Below are records; how many of their lines contain "TERRACOTTA"? Give the number and no other words.

» Stored items from a collection
- - -

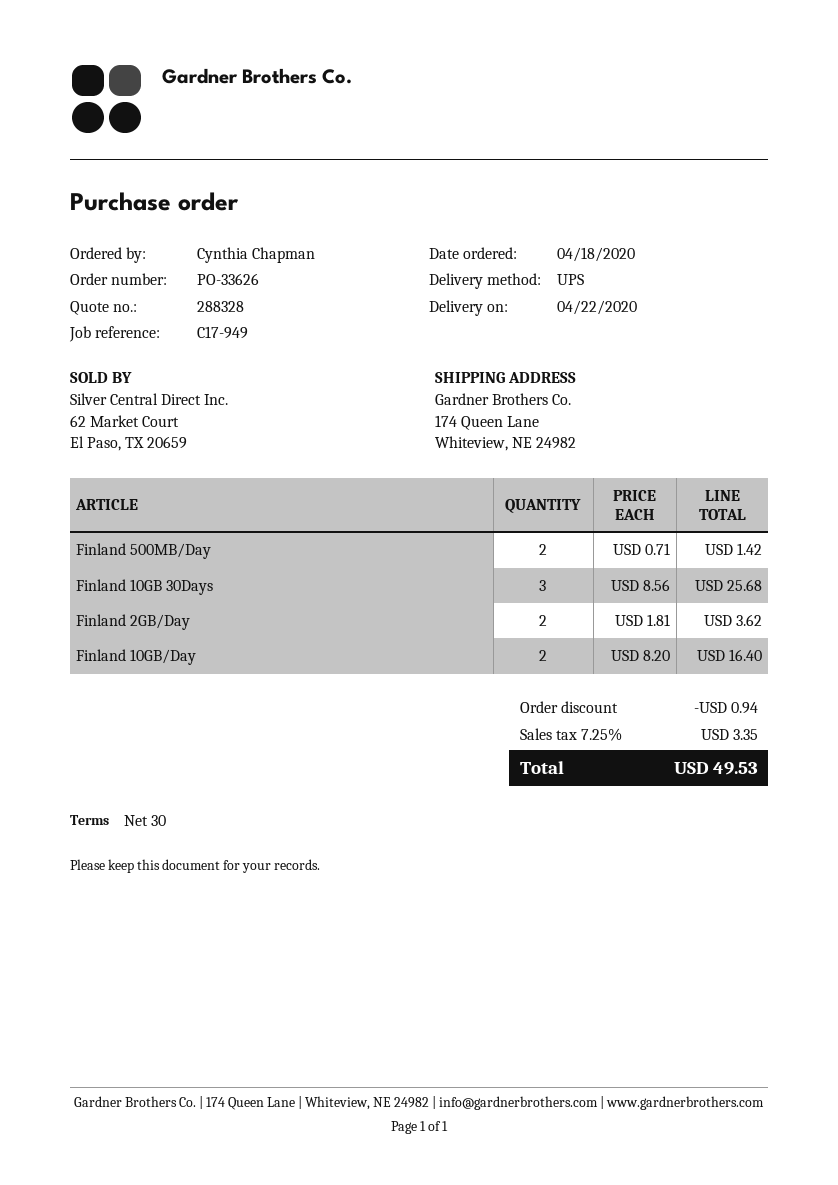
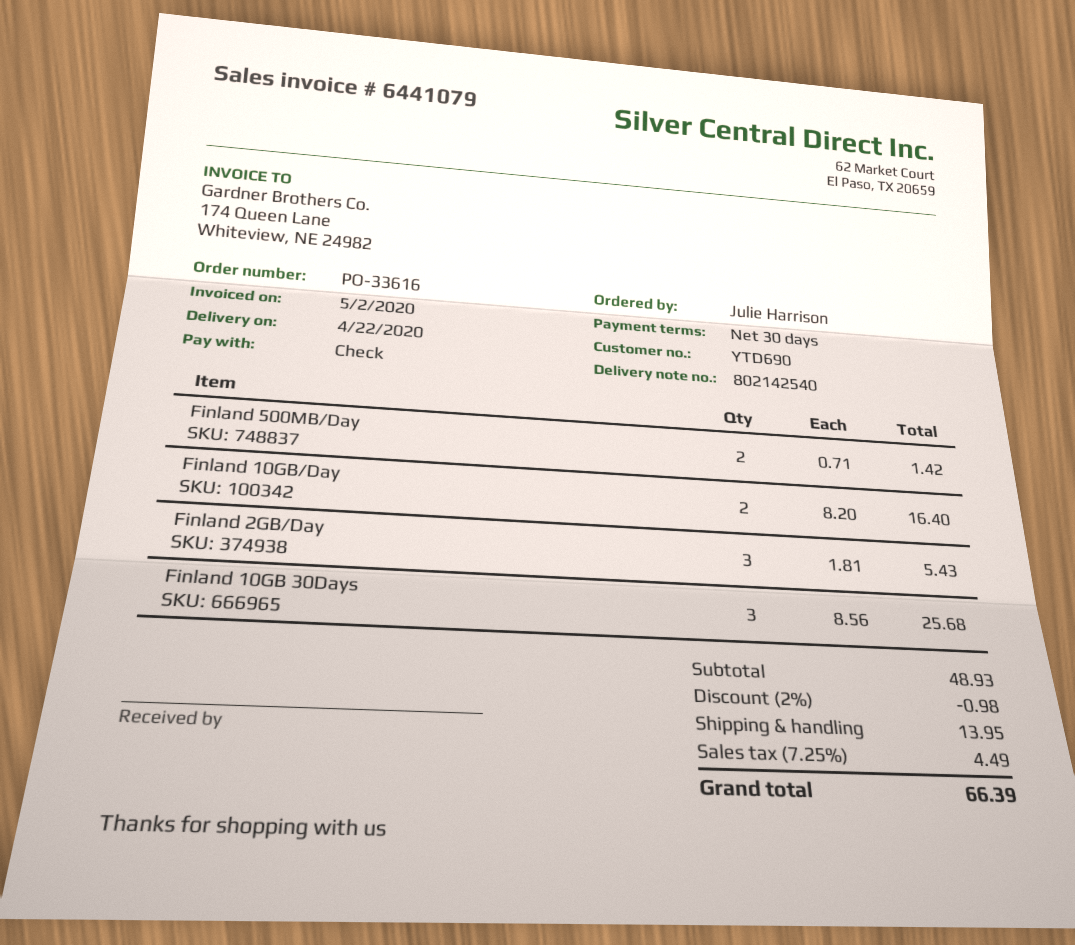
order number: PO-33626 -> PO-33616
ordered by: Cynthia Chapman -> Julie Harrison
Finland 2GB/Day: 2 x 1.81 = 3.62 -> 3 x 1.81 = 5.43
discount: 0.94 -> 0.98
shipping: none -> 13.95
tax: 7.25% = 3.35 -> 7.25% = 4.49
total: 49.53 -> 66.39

- - -

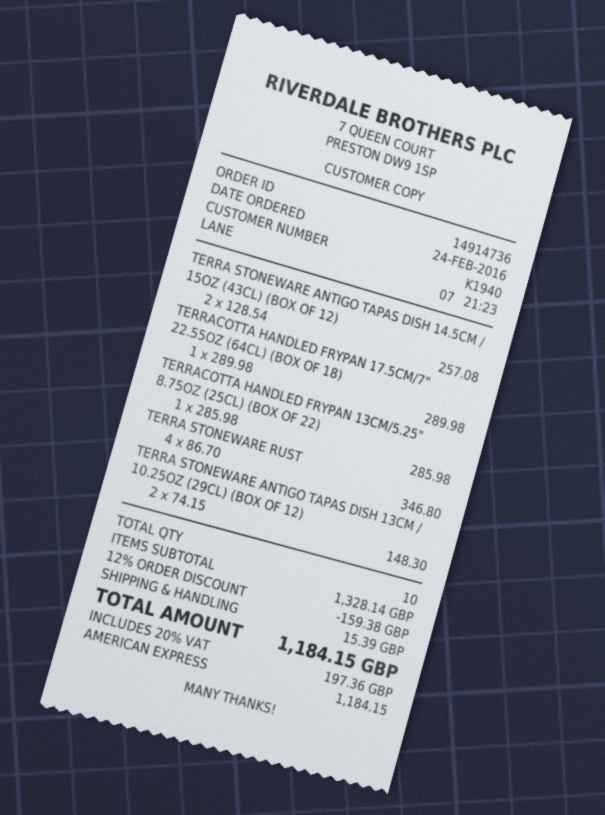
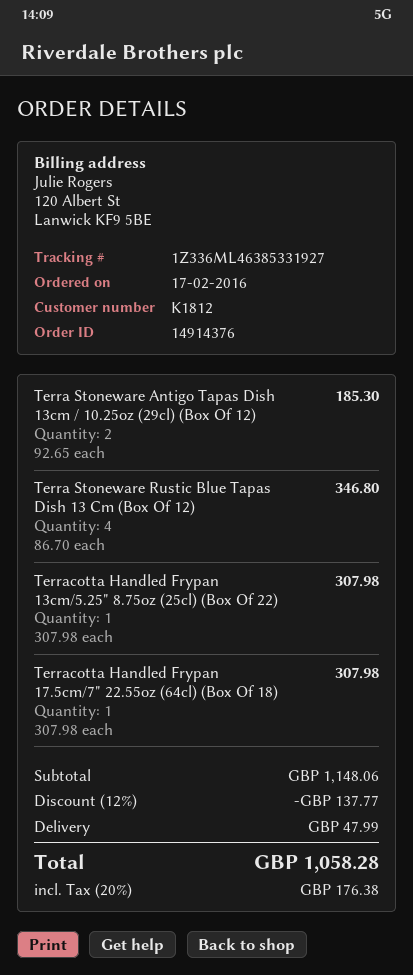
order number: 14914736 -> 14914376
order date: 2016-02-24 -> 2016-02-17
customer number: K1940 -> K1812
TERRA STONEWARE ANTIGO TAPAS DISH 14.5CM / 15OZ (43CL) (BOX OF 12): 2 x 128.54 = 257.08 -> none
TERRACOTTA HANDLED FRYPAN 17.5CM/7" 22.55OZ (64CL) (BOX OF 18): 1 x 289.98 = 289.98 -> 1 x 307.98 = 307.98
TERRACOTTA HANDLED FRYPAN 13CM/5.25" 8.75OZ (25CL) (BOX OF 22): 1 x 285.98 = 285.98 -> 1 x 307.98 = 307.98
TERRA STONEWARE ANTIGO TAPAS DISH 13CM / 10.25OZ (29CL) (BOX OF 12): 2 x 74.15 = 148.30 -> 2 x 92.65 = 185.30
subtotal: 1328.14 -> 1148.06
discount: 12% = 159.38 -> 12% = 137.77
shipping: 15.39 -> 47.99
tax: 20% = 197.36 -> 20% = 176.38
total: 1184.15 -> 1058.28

- - -

» Solution to the problem
2